▶ WORK INSTRUCTIONS: Set out exactly, line by line, the stretch of data below that begins at the line containing "GROHE JUEGO 10" and ends at the line containing "total: 4941.84 -> 3931.52", with both ends kept.

(Image comparison data)
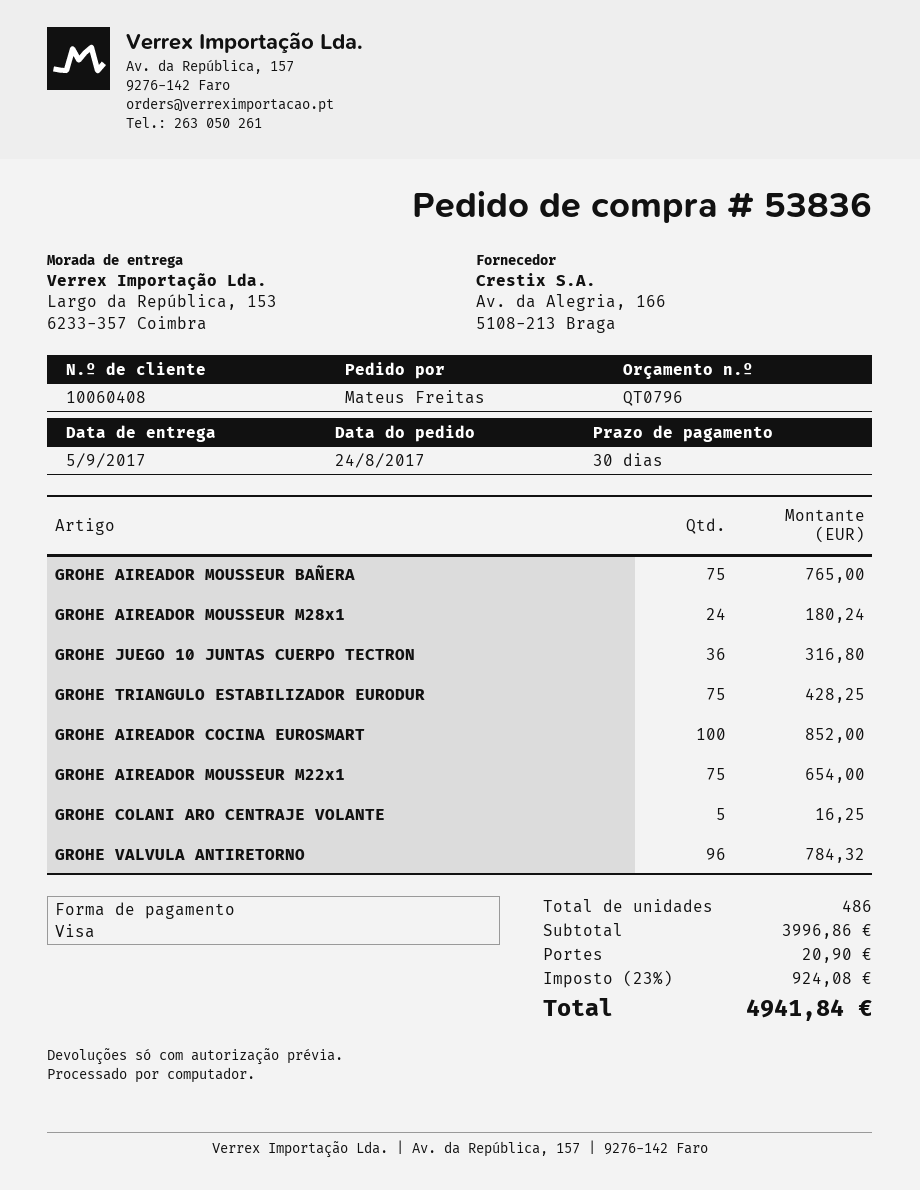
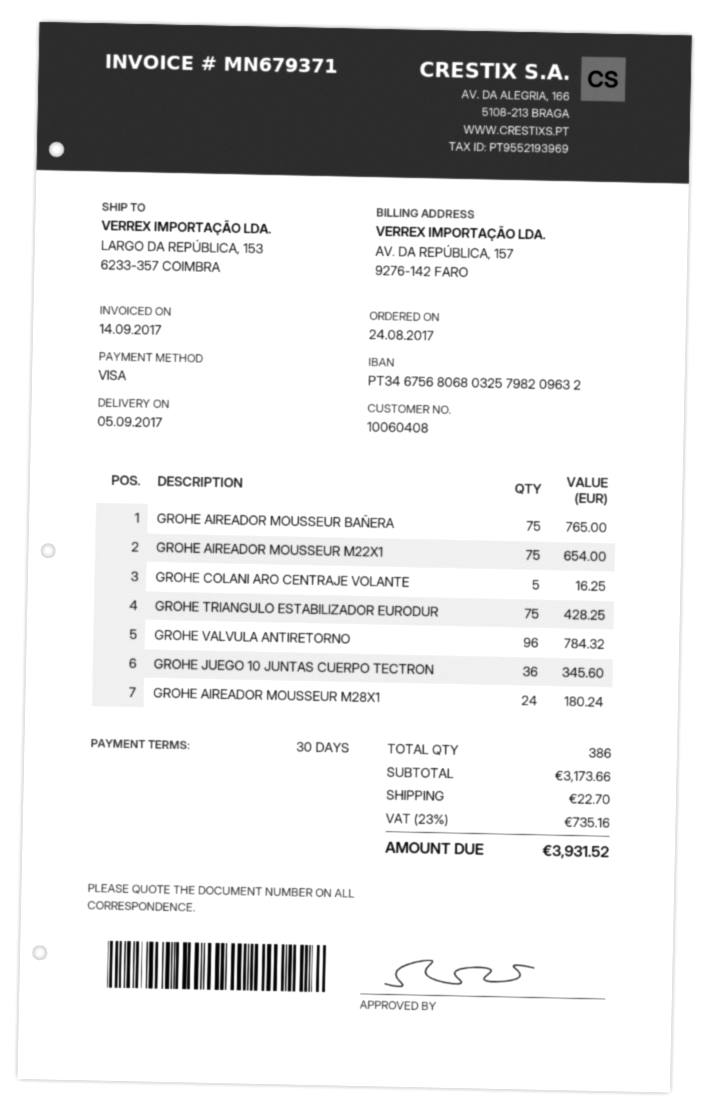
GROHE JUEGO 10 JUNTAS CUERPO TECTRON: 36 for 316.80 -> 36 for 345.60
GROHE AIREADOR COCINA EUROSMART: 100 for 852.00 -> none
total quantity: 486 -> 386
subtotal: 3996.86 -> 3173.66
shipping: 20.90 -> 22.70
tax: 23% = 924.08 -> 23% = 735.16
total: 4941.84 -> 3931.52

...

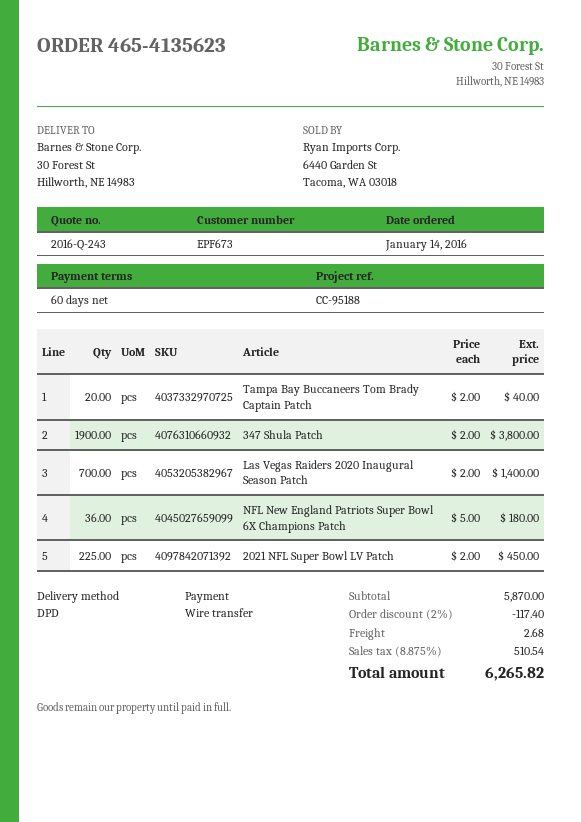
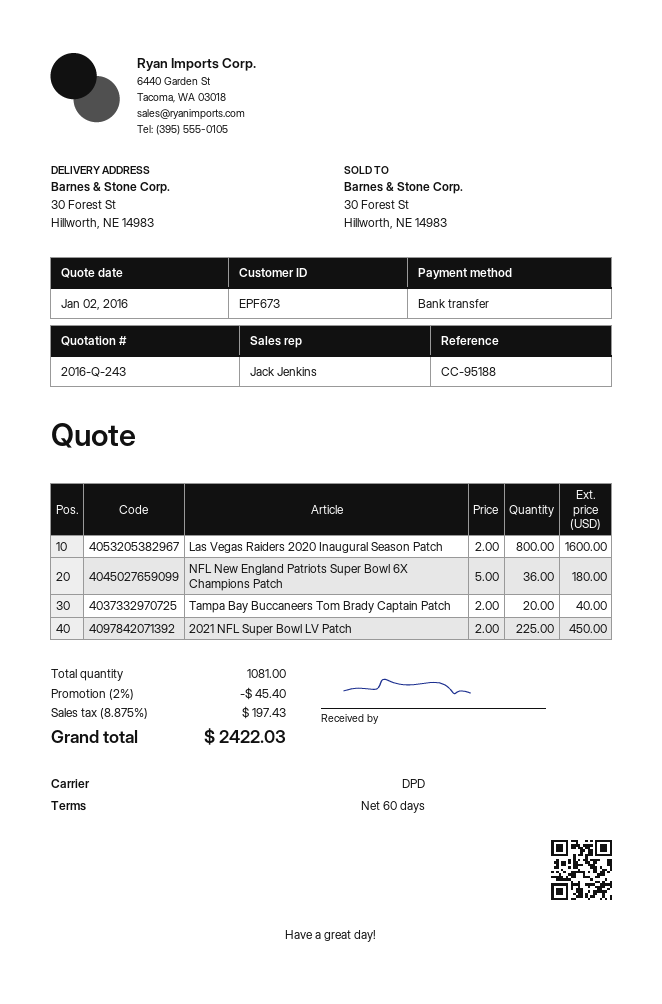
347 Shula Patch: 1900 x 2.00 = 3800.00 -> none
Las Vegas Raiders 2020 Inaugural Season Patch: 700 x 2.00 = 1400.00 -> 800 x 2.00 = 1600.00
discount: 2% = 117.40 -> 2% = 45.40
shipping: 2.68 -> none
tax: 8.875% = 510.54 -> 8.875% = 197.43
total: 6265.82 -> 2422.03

...

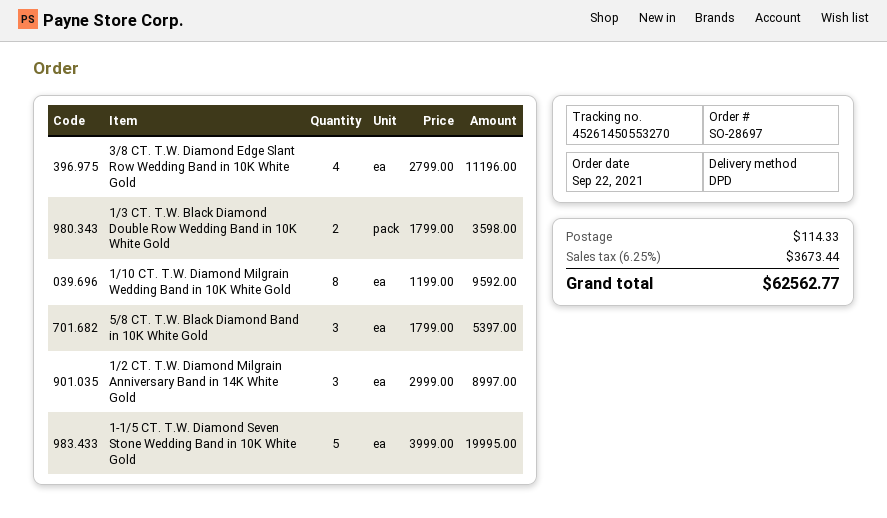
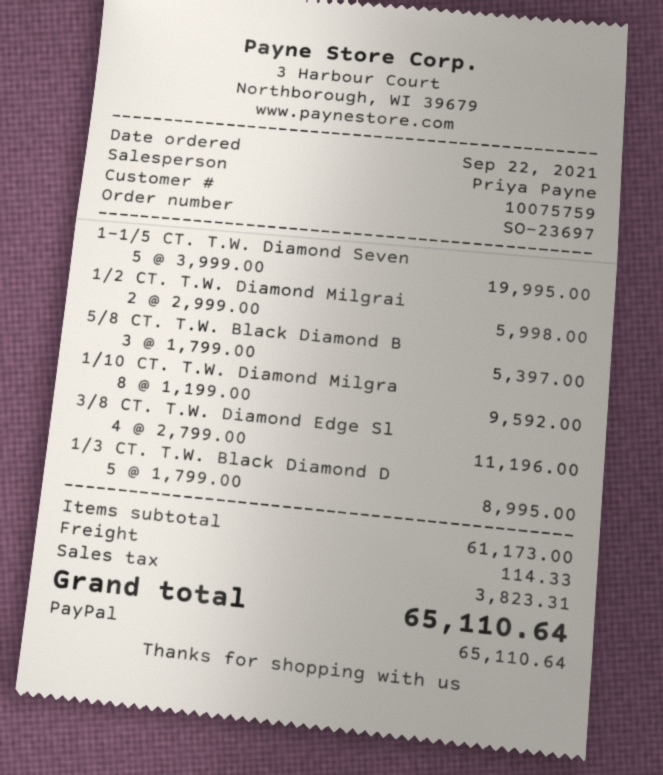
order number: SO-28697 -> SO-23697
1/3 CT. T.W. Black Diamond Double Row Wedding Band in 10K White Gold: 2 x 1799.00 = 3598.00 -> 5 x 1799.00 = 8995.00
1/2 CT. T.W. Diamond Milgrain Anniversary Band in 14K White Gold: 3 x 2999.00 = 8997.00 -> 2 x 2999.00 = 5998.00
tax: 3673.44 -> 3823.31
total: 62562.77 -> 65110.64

▶ YOUR SOLUTION:
GROHE JUEGO 10 JUNTAS CUERPO TECTRON: 36 for 316.80 -> 36 for 345.60
GROHE AIREADOR COCINA EUROSMART: 100 for 852.00 -> none
total quantity: 486 -> 386
subtotal: 3996.86 -> 3173.66
shipping: 20.90 -> 22.70
tax: 23% = 924.08 -> 23% = 735.16
total: 4941.84 -> 3931.52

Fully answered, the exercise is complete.